Les conclusions que la SMABTP a remises au greffe le 11 octobre 2024 ont été notifiées le même jour à M. [K] et à la MAF ainsi qu’à la SCI [Adresse 3].
Dans leurs conclusions notifiées le 10 janvier 2025, M. [K] et la MAF se bornent à demander l’infirmation du jugement en ce qu’il a mis la société l’Auxillaire hors de cause mais n’émettent aucune prétention à l’encontre de celle-ci, ce dont il résulte que ces conclusions ne déterminent pas l’objet du litige.
M. [K] et la MAF n’ayant pas, dans le délai prévu à l’article 909, remis au greffe et notifié à la société l’Auxillaire des conclusions répondant aux exigences de l’article 910-1, leur appel incident à l’encontre de celle-ci est irrecevable.
Contrairement à ce que soutient la société l’Auxillaire, la SCI [Adresse 3] expose en page 34 de ses conclusions notifiées le 10 janvier 2025, les motifs pour lesquels elle demande sa condamnation.

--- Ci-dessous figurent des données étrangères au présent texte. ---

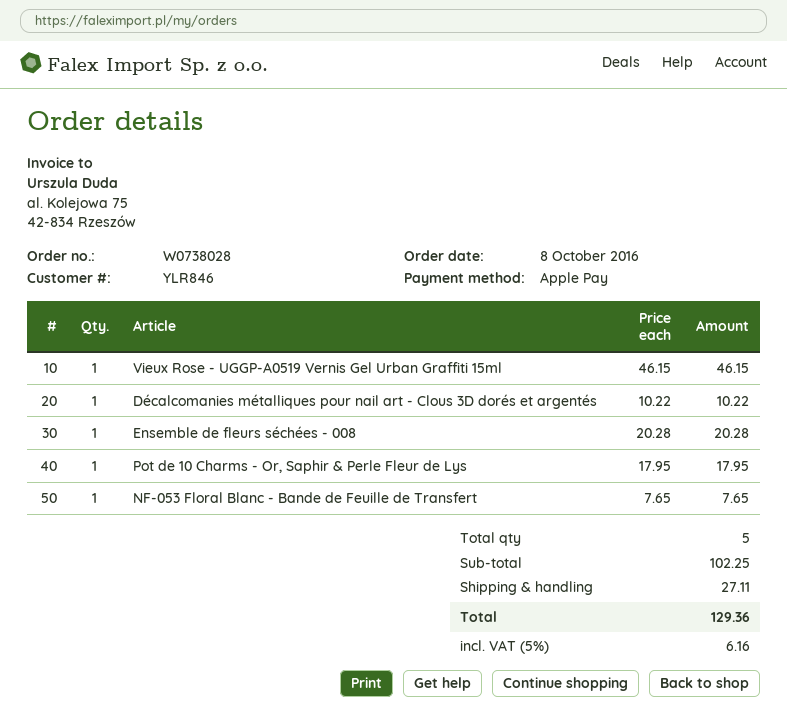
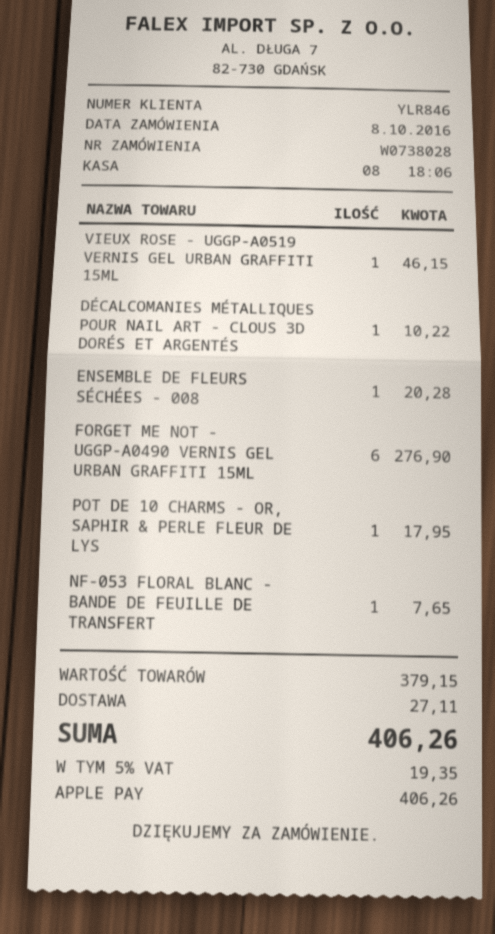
FORGET ME NOT - UGGP-A0490 VERNIS GEL URBAN GRAFFITI 15ML: none -> 6 for 276.90
subtotal: 102.25 -> 379.15
tax: 5% = 6.16 -> 5% = 19.35
total: 129.36 -> 406.26

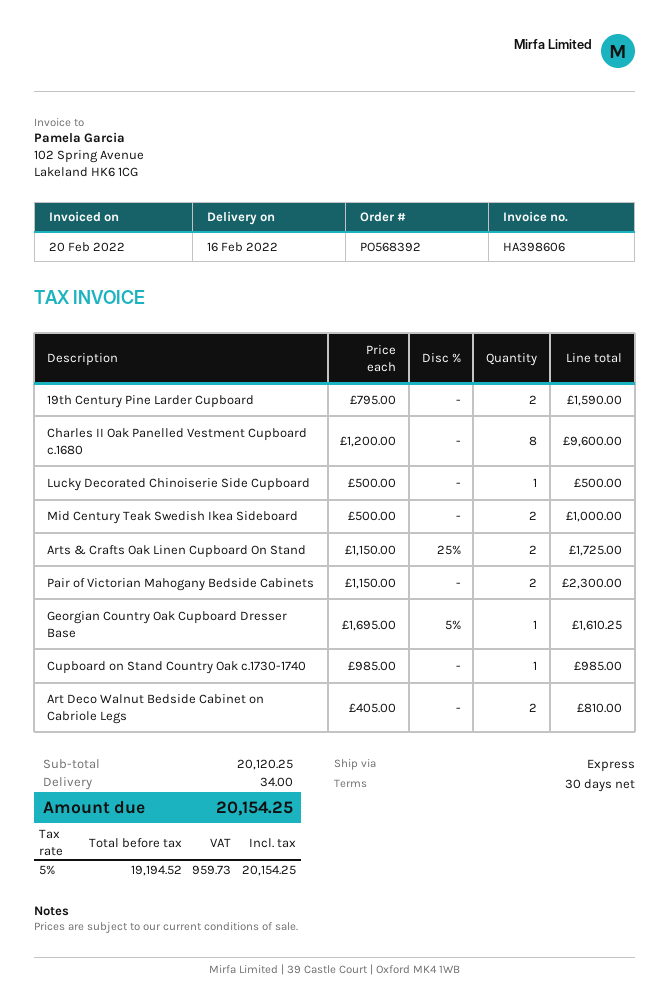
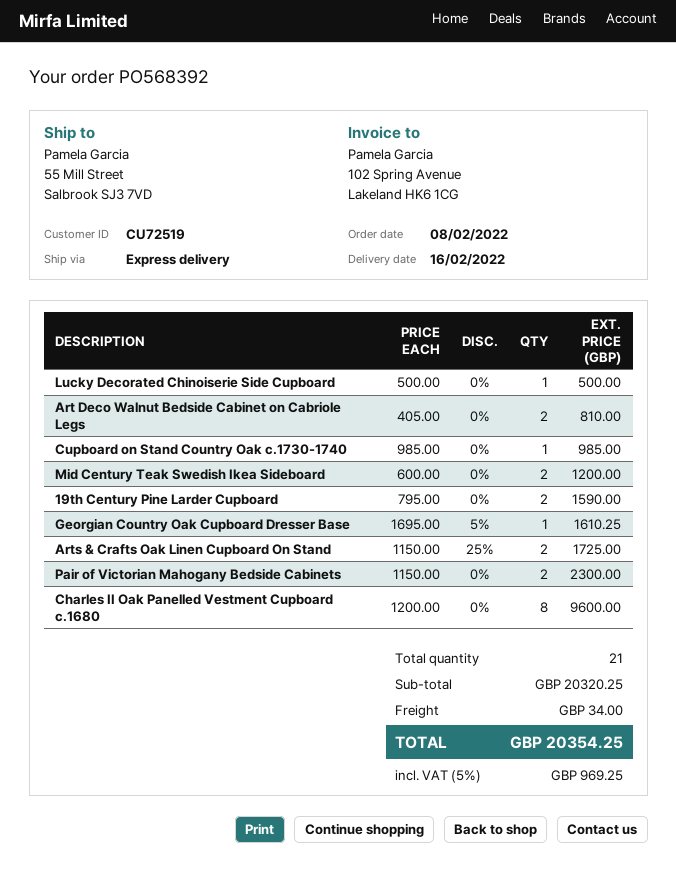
Mid Century Teak Swedish Ikea Sideboard: 2 x 500.00 = 1000.00 -> 2 x 600.00 = 1200.00
subtotal: 20120.25 -> 20320.25
tax: 5% = 959.73 -> 5% = 969.25
total: 20154.25 -> 20354.25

L’appel incident de la SCI [Adresse 3] à l’encontre de la société l’Auxillaire est donc recevable dès lors qu’il a été formé dans le délai de l’article 909.
Les demandes relatives à la recevabilité des autres appels incidents sont sans objet dès lors qu’aucune partie ne soulève leur irrecevabilité et que nous n’avons pas manifesté notre intention de relever d’office une irrecevabilité.
Par ces motifs :
Prononçons la caducité partielle de la déclaration d’appel à l’égard de la société l’Auxilliaire, de l’EURL Chassaing Michel, de la société AGT et de la société François Massonnet expertises ;
Déclarons irrecevable l’appel incident formé par M. [K] et la MAF à l’encontre de la société l’Auxilliaire ;
Déclarons recevable l’appel incident formé par la SCI [Adresse 3] à l’encontre de la société l’Auxilliaire ;
Déclarons sans objet les demandes relatives à la recevabilité des autres appels incidents ;
Vu l’article 700 du code de procédure civile, rejetons les demandes des parties ;
Disons que les dépens afférents au présent incident suivront le sort de ceux de l’instance au fond.
Disons que la présente décision n’est pas susceptible de déféré.